== Segment start ==

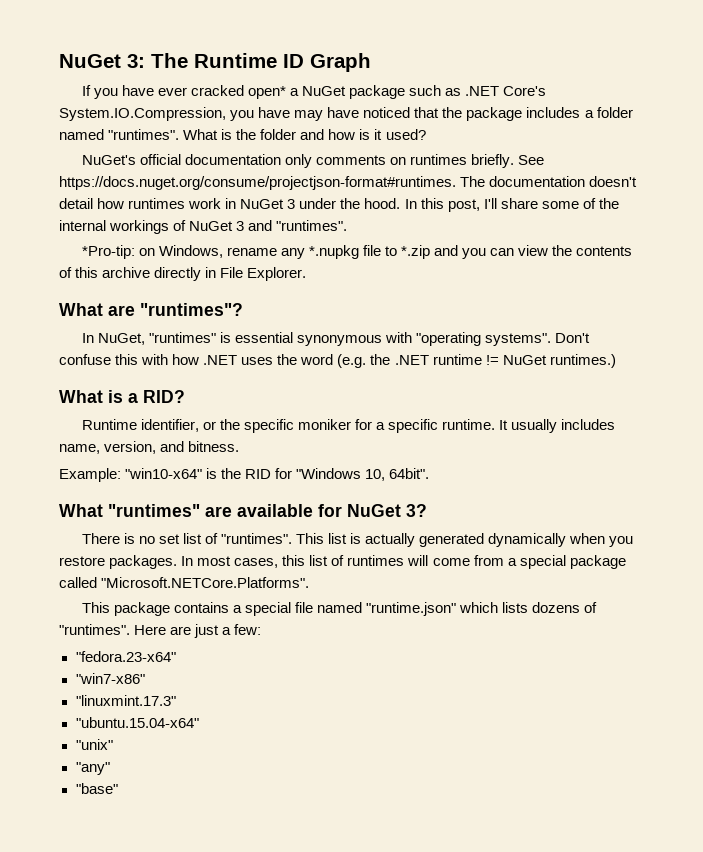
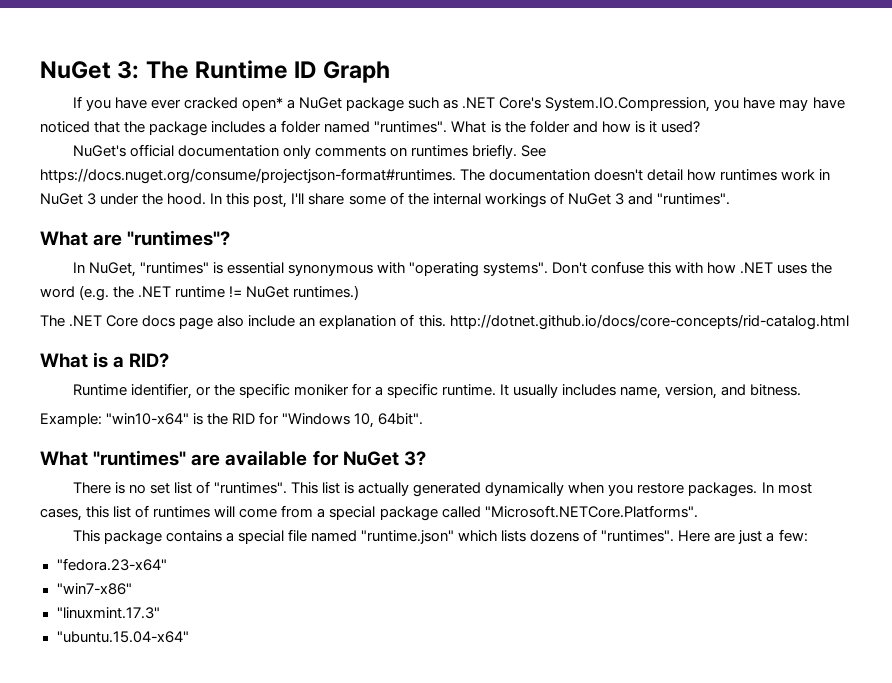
- *Pro-tip: on Windows, rename any *.nupkg file to *.zip and you can view the contents of this archive directly in File Explorer.
+ The .NET Core docs page also include an explanation of this. http://dotnet.github.io/docs/core-concepts/rid-catalog.html
- "unix"
- "any"
- "base"

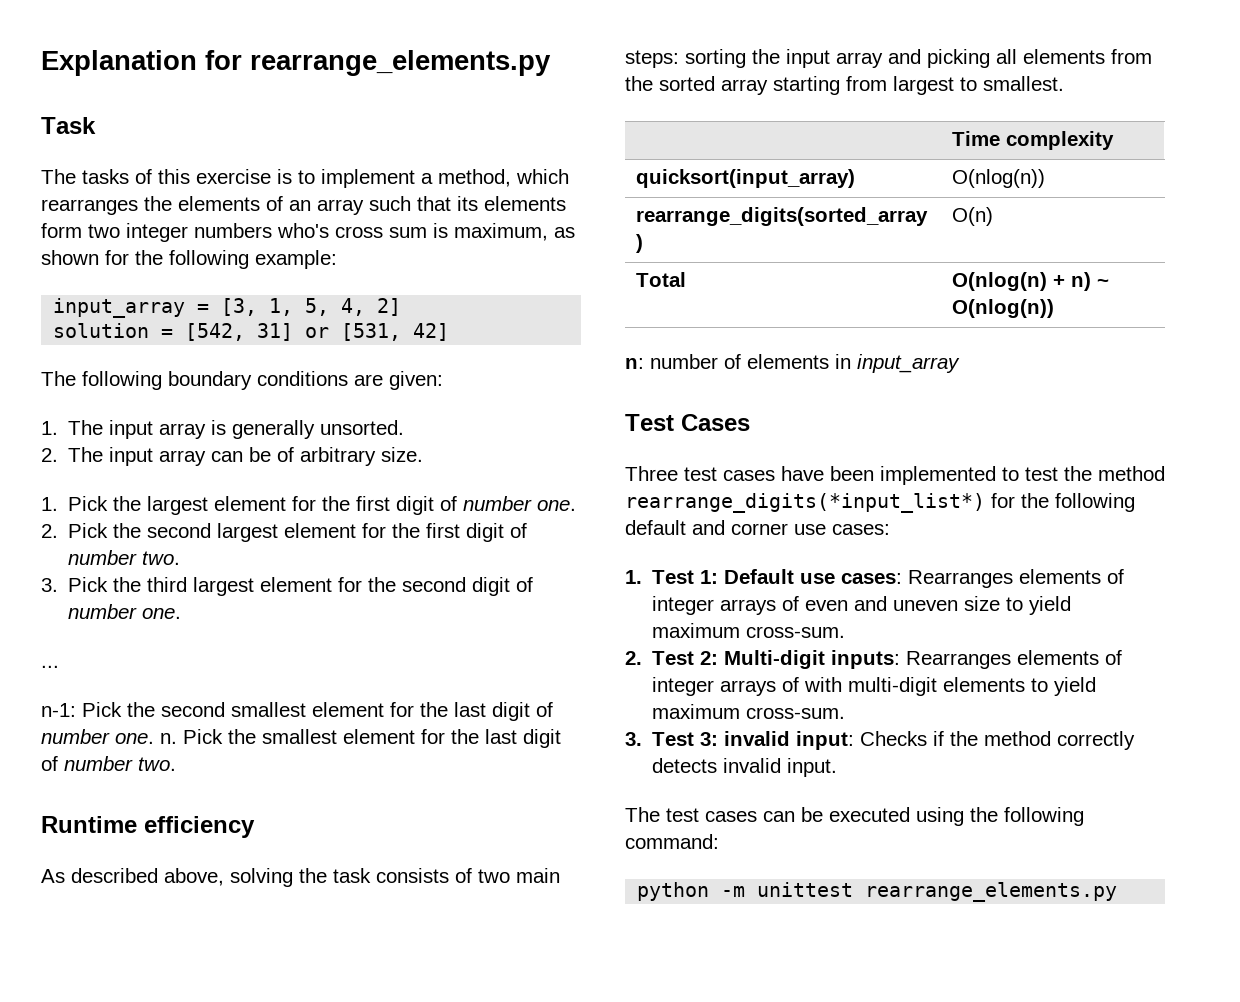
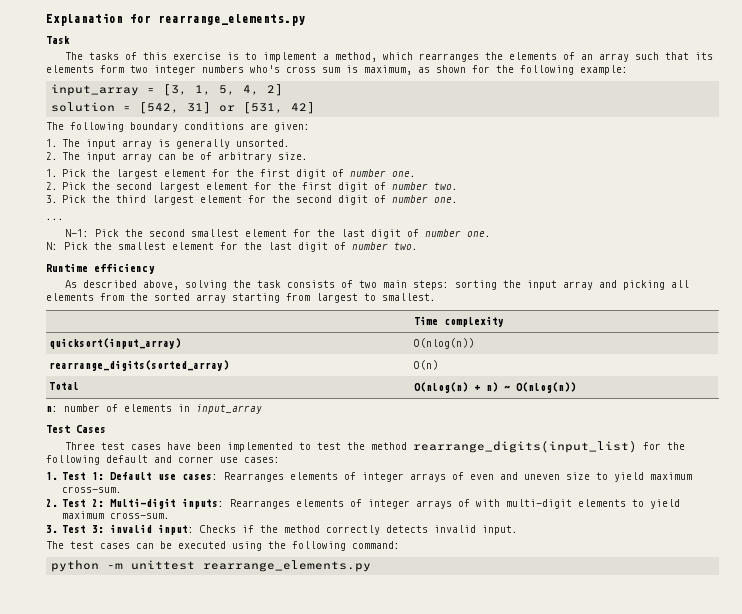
- n-1: Pick the second smallest element for the last digit of number one. n. Pick the smallest element for the last digit of number two.
+ N-1: Pick the second smallest element for the last digit of number one.
+ N: Pick the smallest element for the last digit of number two.
- Three test cases have been implemented to test the method rearrange_digits(*input_list*) for the following default and corner use cases:
+ Three test cases have been implemented to test the method rearrange_digits(input_list) for the following default and corner use cases:

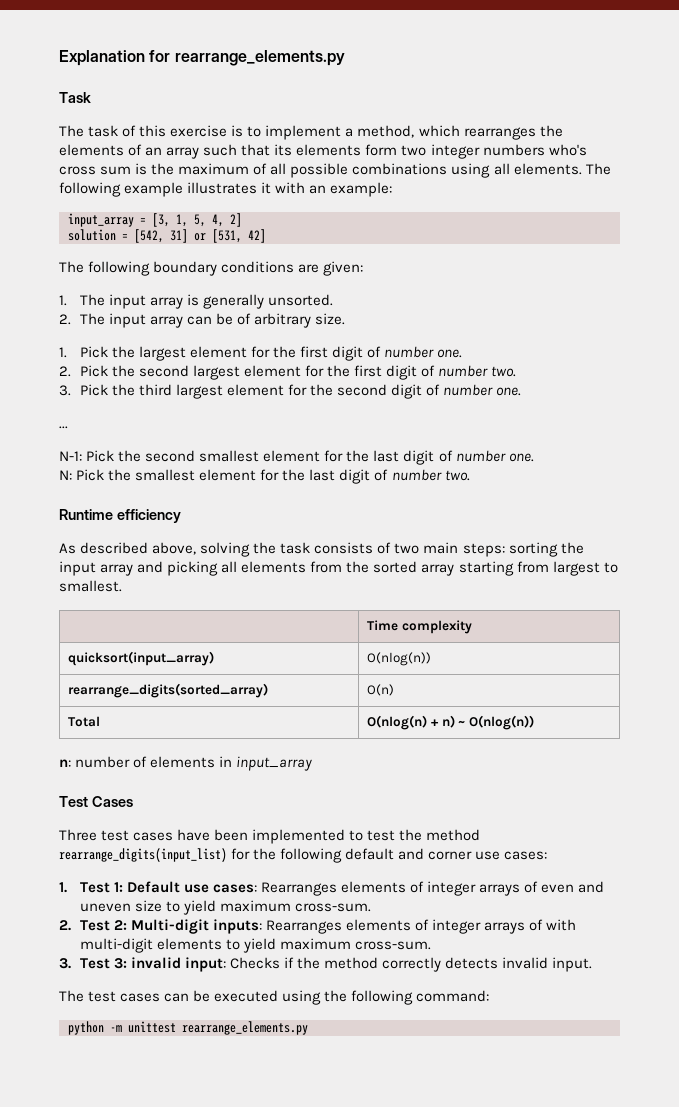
- The tasks of this exercise is to implement a method, which rearranges the elements of an array such that its elements form two integer numbers who's cross sum is maximum, as shown for the following example:
+ The task of this exercise is to implement a method, which rearranges the elements of an array such that its elements form two integer numbers who's cross sum is the maximum of all possible combinations using all elements. The following example illustrates it with an example:

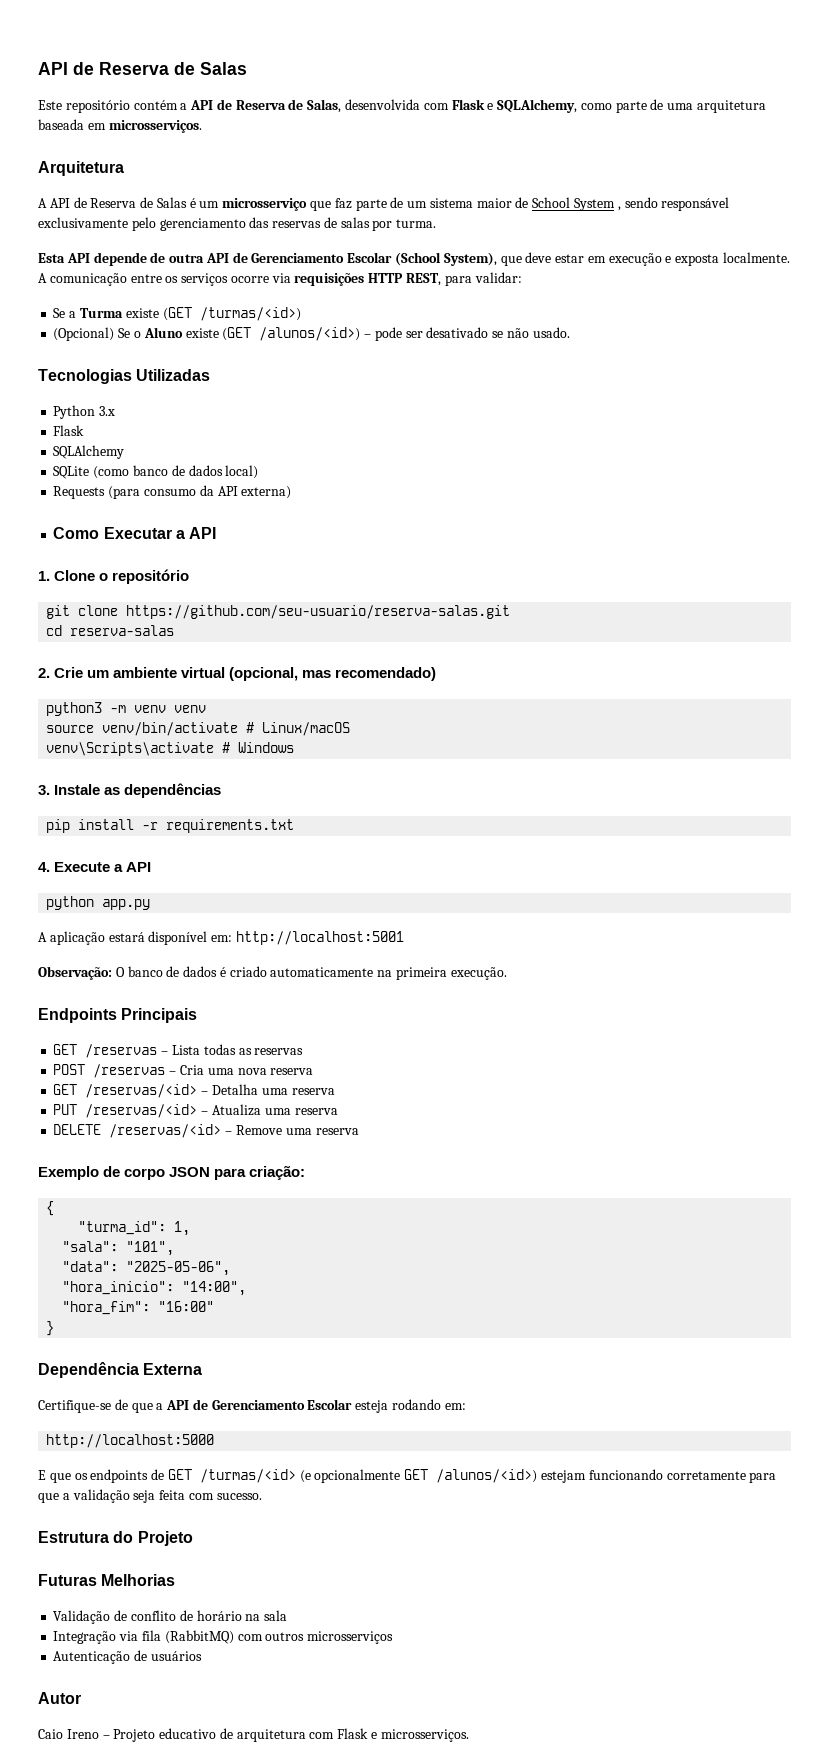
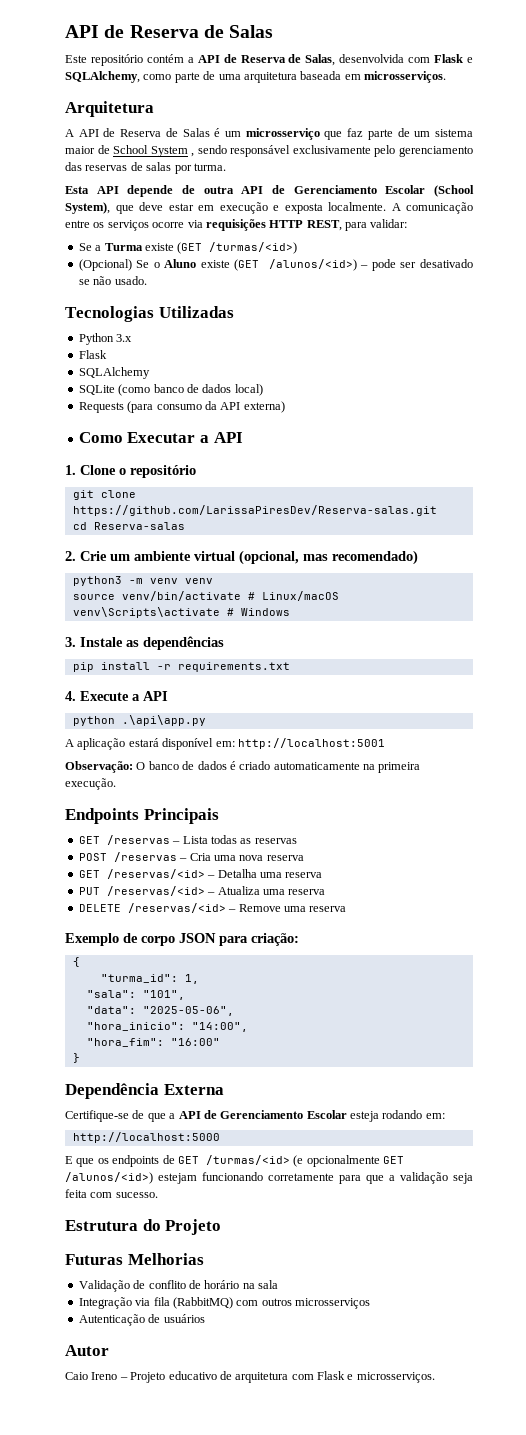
- git clone https://github.com/seu-usuario/reserva-salas.git
+ git clone https://github.com/LarissaPiresDev/Reserva-salas.git
- cd reserva-salas
+ cd Reserva-salas
- python app.py
+ python .\api\app.py

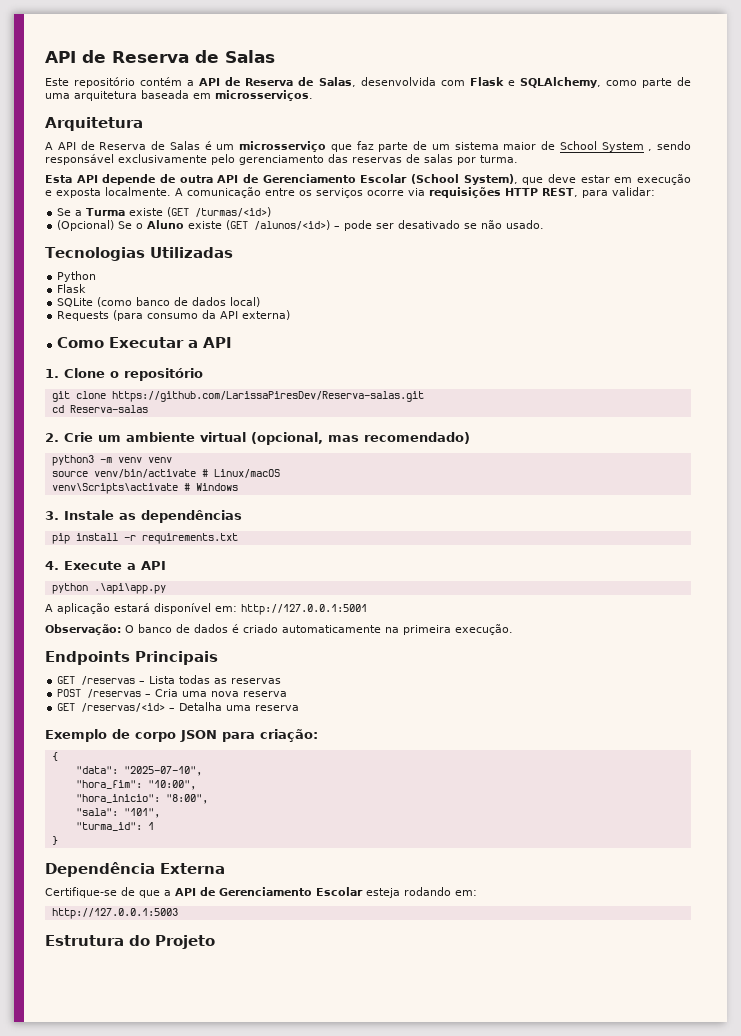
- Python 3.x
+ Python
  Flask
- SQLAlchemy
- A aplicação estará disponível em: http://localhost:5001
+ A aplicação estará disponível em: http://127.0.0.1:5001
- PUT /reservas/<id> – Atualiza uma reserva
- DELETE /reservas/<id> – Remove uma reserva
- "turma_id": 1,
+ "data": "2025-07-10",
+ "hora_fim": "10:00",
+ "hora_inicio": "8:00",
  "sala": "101",
- "data": "2025-05-06",
- "hora_inicio": "14:00",
- "hora_fim": "16:00"
+ "turma_id": 1
- http://localhost:5000
- E que os endpoints de GET /turmas/<id> (e opcionalmente GET /alunos/<id>) estejam funcionando corretamente para que a validação seja feita com sucesso.
+ http://127.0.0.1:5003
  Estrutura do Projeto
- Futuras Melhorias
- Validação de conflito de horário na sala
- Integração via fila (RabbitMQ) com outros microsserviços
- Autenticação de usuários
- Autor
- Caio Ireno – Projeto educativo de arquitetura com Flask e microsserviços.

== Segment end ==

- **WHAT TO WORK ON**
Word for word and without pictures, please write out only the lines from the start of the entries through the line containing "- http://localhost:5000", both included.

- **THE COMPLETED TASK**
- *Pro-tip: on Windows, rename any *.nupkg file to *.zip and you can view the contents of this archive directly in File Explorer.
+ The .NET Core docs page also include an explanation of this. http://dotnet.github.io/docs/core-concepts/rid-catalog.html
- "unix"
- "any"
- "base"

- n-1: Pick the second smallest element for the last digit of number one. n. Pick the smallest element for the last digit of number two.
+ N-1: Pick the second smallest element for the last digit of number one.
+ N: Pick the smallest element for the last digit of number two.
- Three test cases have been implemented to test the method rearrange_digits(*input_list*) for the following default and corner use cases:
+ Three test cases have been implemented to test the method rearrange_digits(input_list) for the following default and corner use cases:

- The tasks of this exercise is to implement a method, which rearranges the elements of an array such that its elements form two integer numbers who's cross sum is maximum, as shown for the following example:
+ The task of this exercise is to implement a method, which rearranges the elements of an array such that its elements form two integer numbers who's cross sum is the maximum of all possible combinations using all elements. The following example illustrates it with an example:

- git clone https://github.com/seu-usuario/reserva-salas.git
+ git clone https://github.com/LarissaPiresDev/Reserva-salas.git
- cd reserva-salas
+ cd Reserva-salas
- python app.py
+ python .\api\app.py

- Python 3.x
+ Python
  Flask
- SQLAlchemy
- A aplicação estará disponível em: http://localhost:5001
+ A aplicação estará disponível em: http://127.0.0.1:5001
- PUT /reservas/<id> – Atualiza uma reserva
- DELETE /reservas/<id> – Remove uma reserva
- "turma_id": 1,
+ "data": "2025-07-10",
+ "hora_fim": "10:00",
+ "hora_inicio": "8:00",
  "sala": "101",
- "data": "2025-05-06",
- "hora_inicio": "14:00",
- "hora_fim": "16:00"
+ "turma_id": 1
- http://localhost:5000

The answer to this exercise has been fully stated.